- Provided data -
□ □ □ □ □
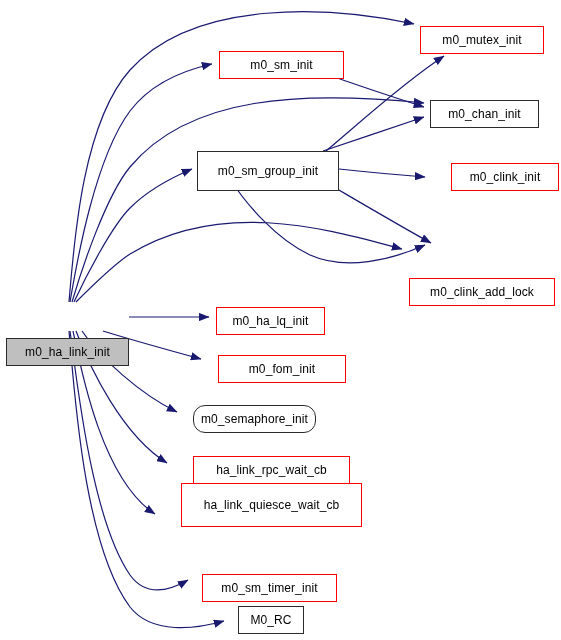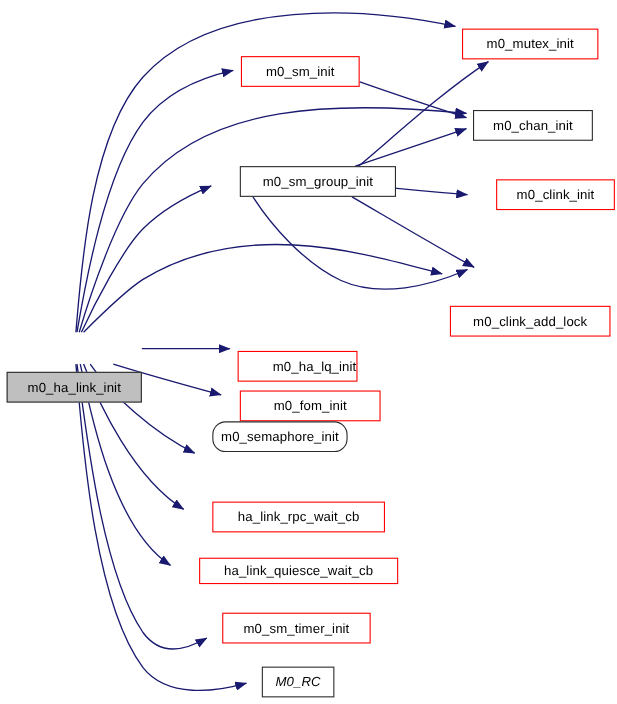--- a/index.html
+++ b/index.html
@@ -90,7 +90,7 @@
       <div class="node" style="left: 420px; top: 26px; width: 124px; height: 28px;">
         <span class="node-label">m0_mutex_init</span>
       </div>
-      <div class="node" style="left: 219px; top: 51px; width: 108px; height: 28px;">
+      <div class="node" style="left: 219px; top: 51px; width: 125px; height: 28px;">
         <span class="node-label">m0_sm_init</span>
       </div>
       <div class="node black-border" style="left: 430px; top: 100px; width: 109px; height: 28px;">

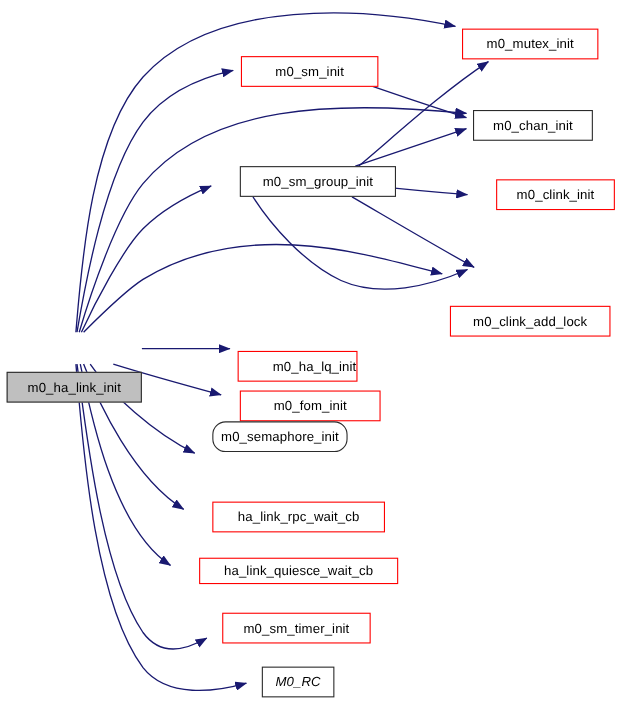--- a/index.html
+++ b/index.html
@@ -96,7 +96,7 @@
       <div class="node black-border" style="left: 430px; top: 100px; width: 109px; height: 28px;">
         <span class="node-label">m0_chan_init</span>
       </div>
-      <div class="node black-border" style="left: 197px; top: 151px; width: 142px; height: 28px; margin-left: 21px;">
+      <div class="node black-border" style="left: 197px; top: 151px; width: 142px; height: 40px;">
         <span class="node-label">m0_sm_group_init</span>
       </div>
       <div class="node" style="left: 431px; top: 163px; width: 108px; height: 28px; margin-left: 20px;">

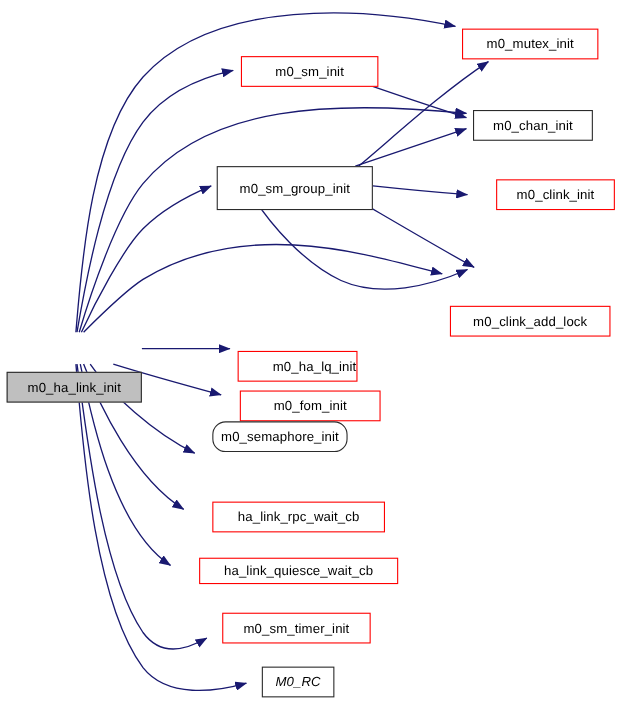--- a/index.html
+++ b/index.html
@@ -105,7 +105,7 @@
       <div class="node" style="left: 409px; top: 240px; width: 146px; height: 28px; margin-top: 38px;">
         <span class="node-label">m0_clink_add_lock</span>
       </div>
-      <div class="node" style="left: 216px; top: 319px; width: 109px; height: 28px; justify-content: flex-end;">
+      <div class="node" style="left: 216px; top: 307px; width: 109px; height: 28px;">
         <span class="node-label">m0_ha_lq_init</span>
       </div>
       <div class="node" style="left: 218px; top: 355px; width: 128px; height: 28px;">

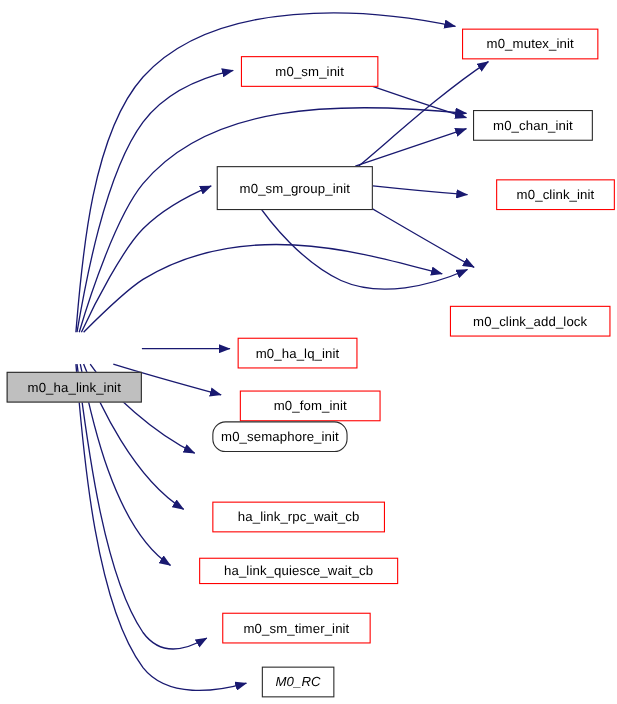--- a/index.html
+++ b/index.html
@@ -111,7 +111,7 @@
       <div class="node" style="left: 218px; top: 355px; width: 128px; height: 28px;">
         <span class="node-label">m0_fom_init</span>
       </div>
-      <div class="node black-border" style="left: 193px; top: 383px; width: 123px; height: 28px; border-radius: 12px;">
+      <div class="node black-border" style="left: 193px; top: 405px; width: 123px; height: 28px; border-radius: 12px;">
         <span class="node-label">m0_semaphore_init</span>
       </div>
       <div class="node" style="left: 193px; top: 456px; width: 157px; height: 28px;">

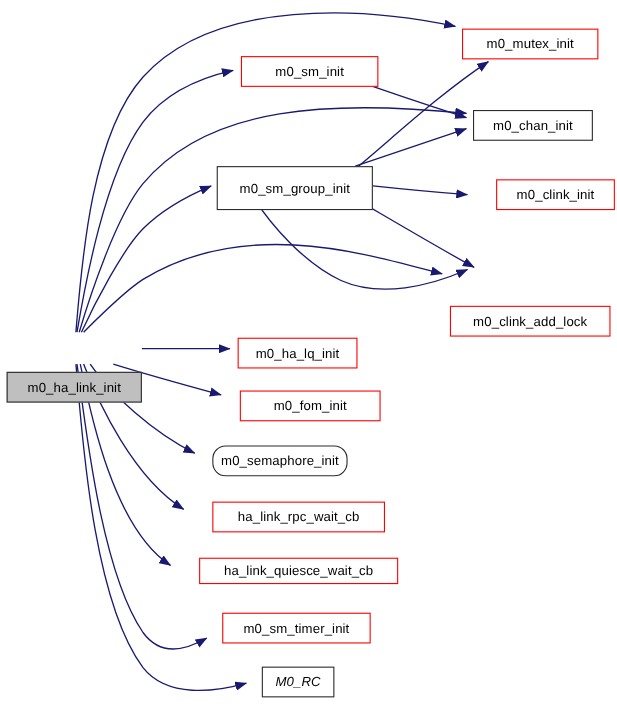--- a/index.html
+++ b/index.html
@@ -117,7 +117,7 @@
       <div class="node" style="left: 193px; top: 456px; width: 157px; height: 28px;">
         <span class="node-label">ha_link_rpc_wait_cb</span>
       </div>
-      <div class="node" style="left: 181px; top: 507px; width: 181px; height: 24px; justify-content: center;">
+      <div class="node" style="left: 181px; top: 483px; width: 181px; height: 44px; justify-content: center;">
         <span class="node-label">ha_link_quiesce_wait_cb</span>
       </div>
       <div class="node" style="left: 202px; top: 557px; width: 135px; height: 28px;">

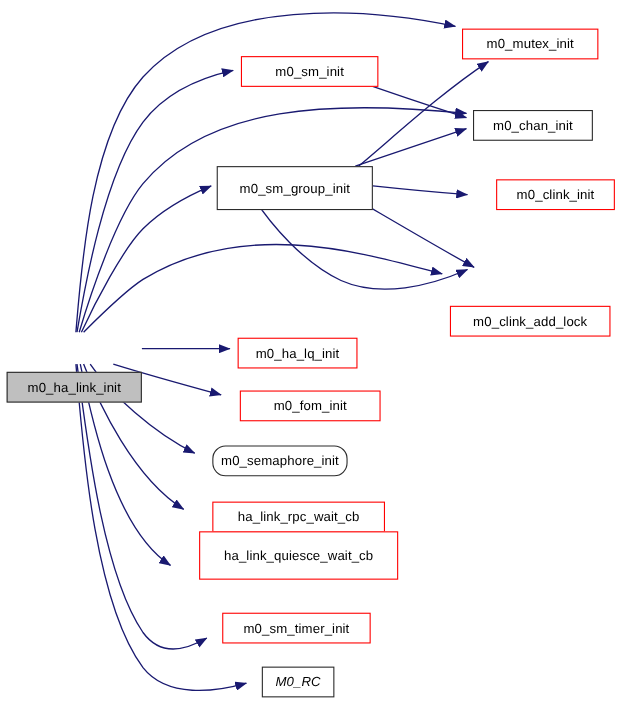--- a/index.html
+++ b/index.html
@@ -120,7 +120,7 @@
       <div class="node" style="left: 181px; top: 483px; width: 181px; height: 44px; justify-content: center;">
         <span class="node-label">ha_link_quiesce_wait_cb</span>
       </div>
-      <div class="node" style="left: 202px; top: 557px; width: 135px; height: 28px;">
+      <div class="node" style="left: 202px; top: 574px; width: 135px; height: 28px;">
         <span class="node-label">m0_sm_timer_init</span>
       </div>
       <div class="node black-border" style="left: 238px; top: 606px; width: 66px; height: 28px; font-style: italic;">

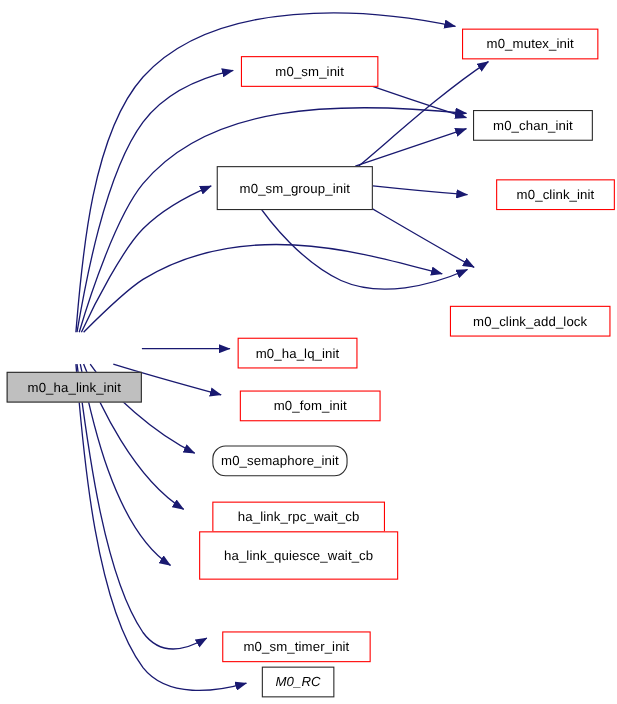--- a/index.html
+++ b/index.html
@@ -123,7 +123,7 @@
       <div class="node" style="left: 202px; top: 574px; width: 135px; height: 28px;">
         <span class="node-label">m0_sm_timer_init</span>
       </div>
-      <div class="node black-border" style="left: 238px; top: 606px; width: 66px; height: 28px; font-style: italic;">
+      <div class="node black-border" style="left: 238px; top: 606px; width: 66px; height: 28px;">
         <span class="node-label">M0_RC</span>
       </div>
     </div>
□ □ □ □ □
- Aim of the exercise -
Pictures aside, the material must be written out word for word.

- Exercise response -
--- a/index.html
+++ b/index.html
@@ -90,7 +90,7 @@
       <div class="node" style="left: 420px; top: 26px; width: 124px; height: 28px;">
         <span class="node-label">m0_mutex_init</span>
       </div>
-      <div class="node" style="left: 219px; top: 51px; width: 108px; height: 28px;">
+      <div class="node" style="left: 219px; top: 51px; width: 125px; height: 28px;">
         <span class="node-label">m0_sm_init</span>
       </div>
       <div class="node black-border" style="left: 430px; top: 100px; width: 109px; height: 28px;">

--- a/index.html
+++ b/index.html
@@ -96,7 +96,7 @@
       <div class="node black-border" style="left: 430px; top: 100px; width: 109px; height: 28px;">
         <span class="node-label">m0_chan_init</span>
       </div>
-      <div class="node black-border" style="left: 197px; top: 151px; width: 142px; height: 28px; margin-left: 21px;">
+      <div class="node black-border" style="left: 197px; top: 151px; width: 142px; height: 40px;">
         <span class="node-label">m0_sm_group_init</span>
       </div>
       <div class="node" style="left: 431px; top: 163px; width: 108px; height: 28px; margin-left: 20px;">

--- a/index.html
+++ b/index.html
@@ -105,7 +105,7 @@
       <div class="node" style="left: 409px; top: 240px; width: 146px; height: 28px; margin-top: 38px;">
         <span class="node-label">m0_clink_add_lock</span>
       </div>
-      <div class="node" style="left: 216px; top: 319px; width: 109px; height: 28px; justify-content: flex-end;">
+      <div class="node" style="left: 216px; top: 307px; width: 109px; height: 28px;">
         <span class="node-label">m0_ha_lq_init</span>
       </div>
       <div class="node" style="left: 218px; top: 355px; width: 128px; height: 28px;">

--- a/index.html
+++ b/index.html
@@ -111,7 +111,7 @@
       <div class="node" style="left: 218px; top: 355px; width: 128px; height: 28px;">
         <span class="node-label">m0_fom_init</span>
       </div>
-      <div class="node black-border" style="left: 193px; top: 383px; width: 123px; height: 28px; border-radius: 12px;">
+      <div class="node black-border" style="left: 193px; top: 405px; width: 123px; height: 28px; border-radius: 12px;">
         <span class="node-label">m0_semaphore_init</span>
       </div>
       <div class="node" style="left: 193px; top: 456px; width: 157px; height: 28px;">

--- a/index.html
+++ b/index.html
@@ -117,7 +117,7 @@
       <div class="node" style="left: 193px; top: 456px; width: 157px; height: 28px;">
         <span class="node-label">ha_link_rpc_wait_cb</span>
       </div>
-      <div class="node" style="left: 181px; top: 507px; width: 181px; height: 24px; justify-content: center;">
+      <div class="node" style="left: 181px; top: 483px; width: 181px; height: 44px; justify-content: center;">
         <span class="node-label">ha_link_quiesce_wait_cb</span>
       </div>
       <div class="node" style="left: 202px; top: 557px; width: 135px; height: 28px;">

--- a/index.html
+++ b/index.html
@@ -120,7 +120,7 @@
       <div class="node" style="left: 181px; top: 483px; width: 181px; height: 44px; justify-content: center;">
         <span class="node-label">ha_link_quiesce_wait_cb</span>
       </div>
-      <div class="node" style="left: 202px; top: 557px; width: 135px; height: 28px;">
+      <div class="node" style="left: 202px; top: 574px; width: 135px; height: 28px;">
         <span class="node-label">m0_sm_timer_init</span>
       </div>
       <div class="node black-border" style="left: 238px; top: 606px; width: 66px; height: 28px; font-style: italic;">

--- a/index.html
+++ b/index.html
@@ -123,7 +123,7 @@
       <div class="node" style="left: 202px; top: 574px; width: 135px; height: 28px;">
         <span class="node-label">m0_sm_timer_init</span>
       </div>
-      <div class="node black-border" style="left: 238px; top: 606px; width: 66px; height: 28px; font-style: italic;">
+      <div class="node black-border" style="left: 238px; top: 606px; width: 66px; height: 28px;">
         <span class="node-label">M0_RC</span>
       </div>
     </div>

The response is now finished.